Hazem Beltagui: problemy z jakością dźwięku?
12
października 2015 roku wytwórnia Blue Soho Recordings (w swojej
czerwonej odnodze – Red Soho) wydała długo oczekiwaną kompilację
egipskiego producenta i DJ’a, Hazema Beltaguiego – „Crossings: „The
Settling”. Już sama tracklista wydawnictwa na pewno zrobiła wiele
nadziei miłośnikom muzyki trance, deep house i techno: utwory artysty
spod szyldów H3Z4 oraz Dark Sahara, współprace z takimi artystami jak:
Aurosonic, Gai Barone czy choćby naszą rodzimą wokalistką Anną
Sáfrányos, znaną jako Aneym.
Trasa Hazema Beltaguiego promująca
„Crossings” rozpoczęła się 15 sierpnia w kolumbijskim Medelin w klubie
Icono Club. Spory fragment seta zaprezentowanego przez Egipcjanina można
wysłuchać na jego stronie:
Już wkrótce mają zostać ogłoszone kolejne miasta. Ale dziś nie o tym.
Z
jednej strony bardzo szanuję Hazema. Jest twórcą posiadającym wielki
talent do kreowania przepięknych, zapadających w pamięć melodii. Bardzo
wyraźny i głośny kick w jego pracach, mogący przez kogoś być uważany za
mankament, stał się znakiem rozpoznawczym Egipcjanina, wyróżniającym go
spośród tysięcy muzyków na scenie trance.
Jednak to właśnie
aspekt techniczny bardzo mocno odciska swoje piętno na kompilacji
„Crossings: The Settling”. Posłuchajmy choćby utworu „Stay” z wokalistką
Rebeccą Louise Burch.
Świetna
linia melodyczna, dobry wokal… jednak chaos nadchodzący po
breakdownie niszczy całą przyjemność z odsłuchu. Porównajmy to choćby z
poprzednim singlem Hazema, w którym swojego głosu również użyczyła
artystka z Singapuru. Utwór „Lost Again” został wydany w marcu 2014 roku
w Future Sound Of Egypt (Armada Music).
Musicie przyznać, że jest to niebo a ziemia, nieprawdaż?
Nie,
moi Drodzy, w tym tekście nie chcę wyłącznie wytykać błędów, ta
kompilacja ma swoje mocne strony, o których zaraz opowiem. Jednak takie
wydawnictwo w (wydawałoby się) tak poważnej wytwórni wymagałoby o wiele
większej dbałości o jakość dźwięku.

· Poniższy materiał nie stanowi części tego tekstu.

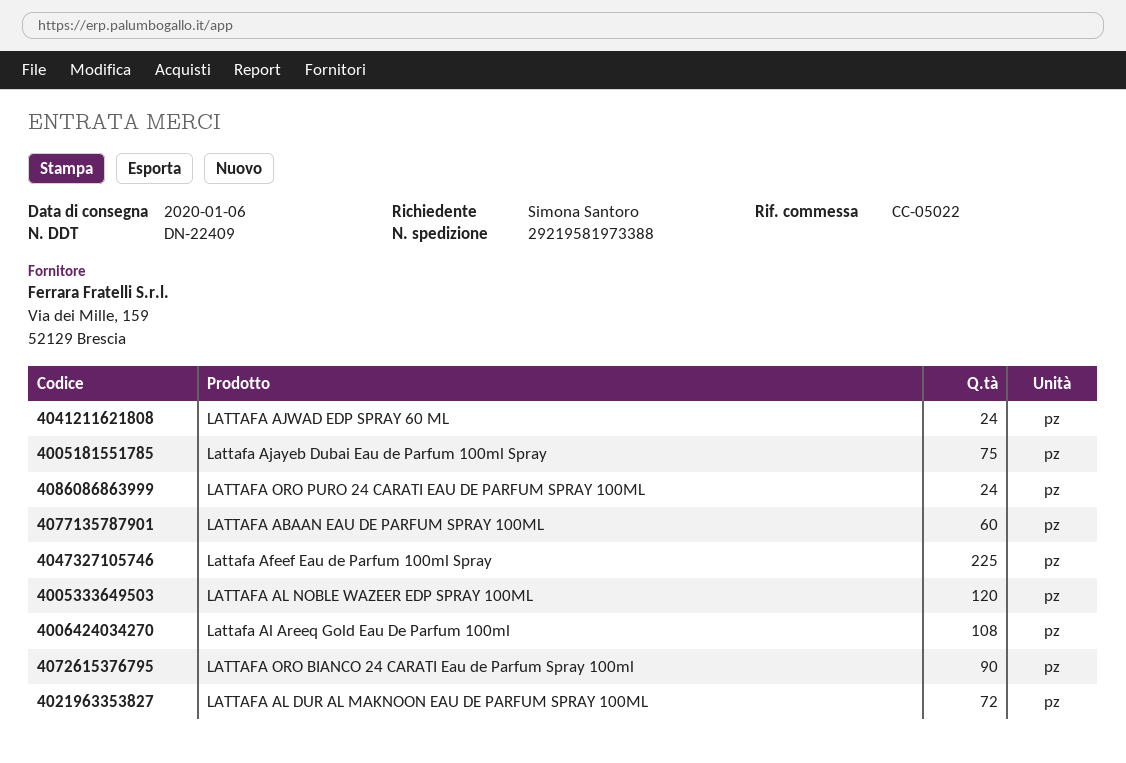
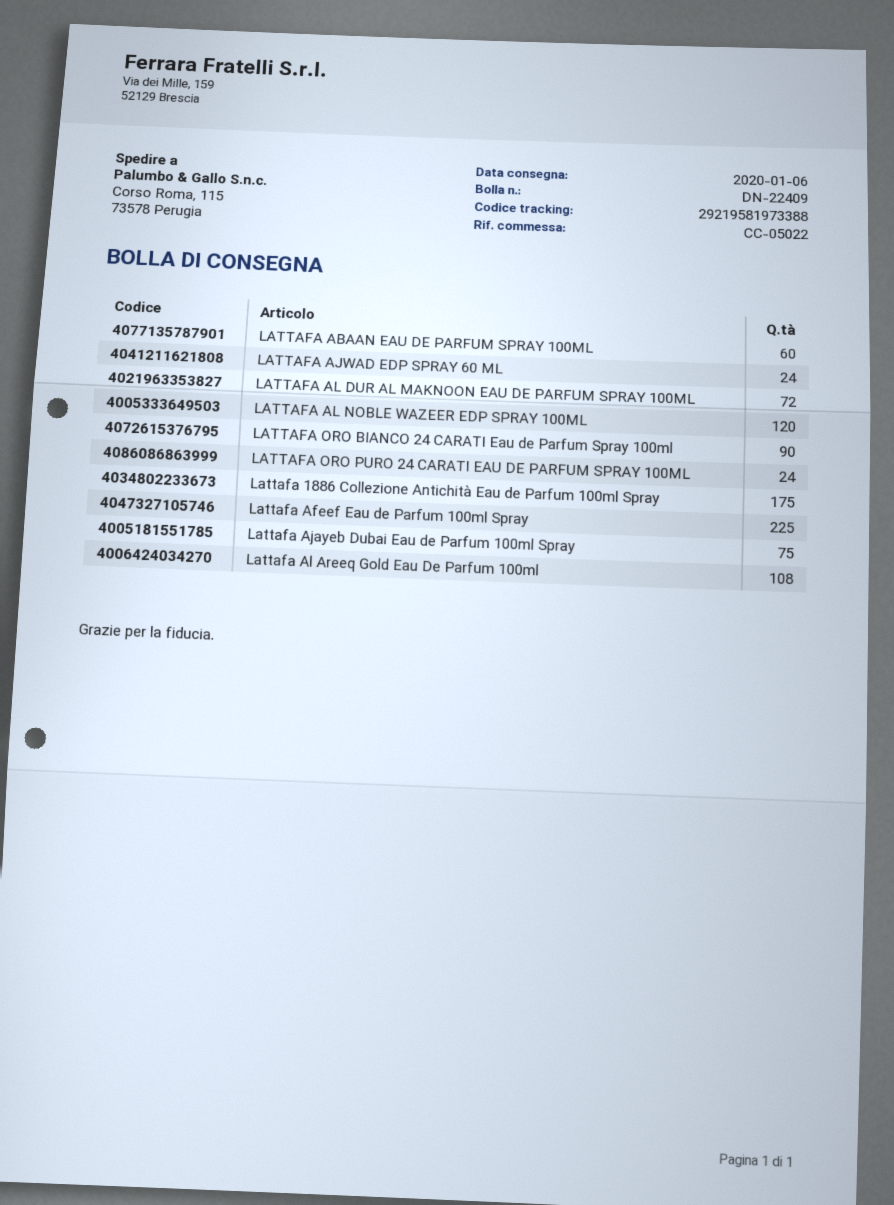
Lattafa 1886 Collezione Antichità Eau de Parfum 100ml Spray: none -> 175

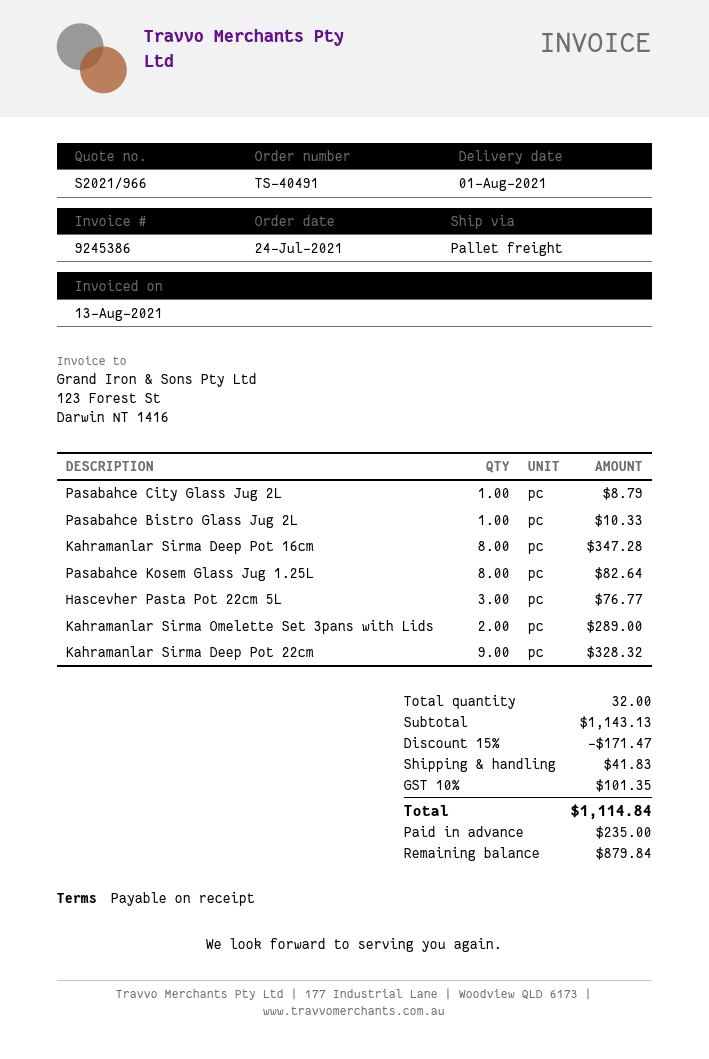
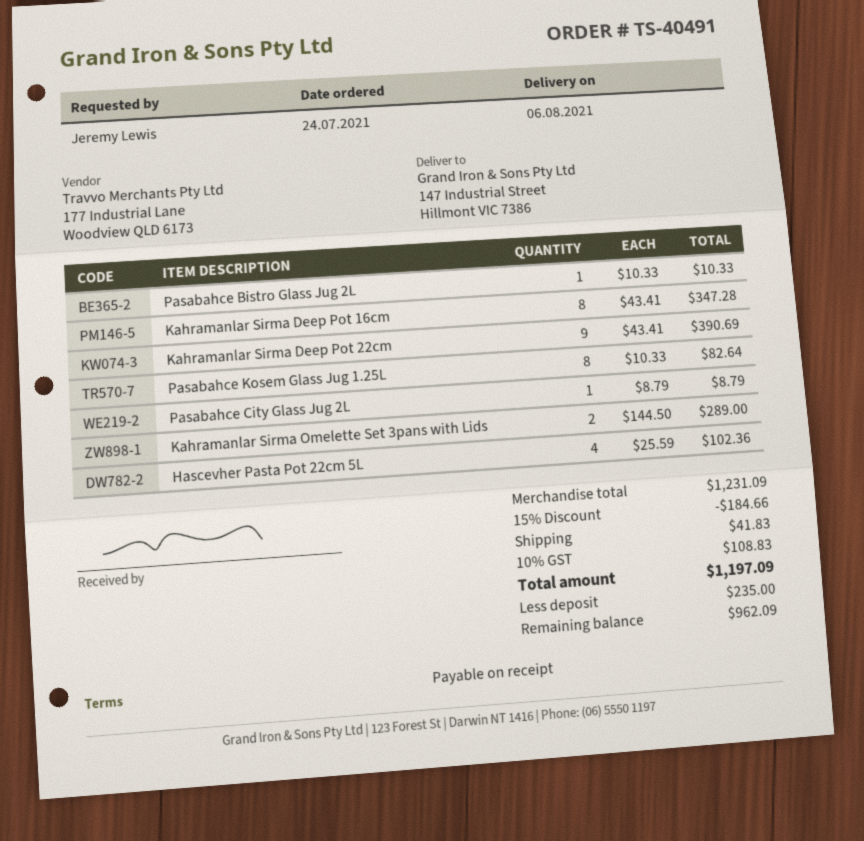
delivery date: 2021-08-01 -> 2021-08-06
Hascevher Pasta Pot 22cm 5L: 3 for 76.77 -> 4 for 102.36
Kahramanlar Sirma Deep Pot 22cm: 9 for 328.32 -> 9 for 390.69
subtotal: 1143.13 -> 1231.09
discount: 15% = 171.47 -> 15% = 184.66
tax: 10% = 101.35 -> 10% = 108.83
total: 1114.84 -> 1197.09
balance: 879.84 -> 962.09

Niestety, w wypadku prawie
wszystkich produkcji Beltaguiego z tego zestawu, ta kwestia zawiodła na
całej linii.
Na plus oceniam przede wszystkim remiks Egipcjanina
do produkcji Somny i Jennifer Rene – „Back To Life”, który 26
października zostanie wydany osobno na zremiksowanym singlu (wraz z
interpretacją od Daniela Skyvera) w AVA Recordings.
Opisane
wyżej negatywne wrażenie zacierają również produkcje od innych twórców:
słoweńskiego producenta Naiana – „Darth Fader”, utalentowanego artysty
ze Stanów Zjednoczonych, Pablo Artigasa („Geronimo!”) oraz mój
zdecydowany faworyt z tego wydawnictwa: odświeżenie utworu Matthiasa
Baumanna z projektu Cressida z 2010 roku – „Breakfast With Zeus” w
wykonaniu innego niemieckiego producenta, Marco Ziechnera, ukrywającego
się pod aliasem Mar She.
A jak Wy oceniacie kompilację „Crossings: The Settling”? Czekam na Wasze opinie w komentarzach.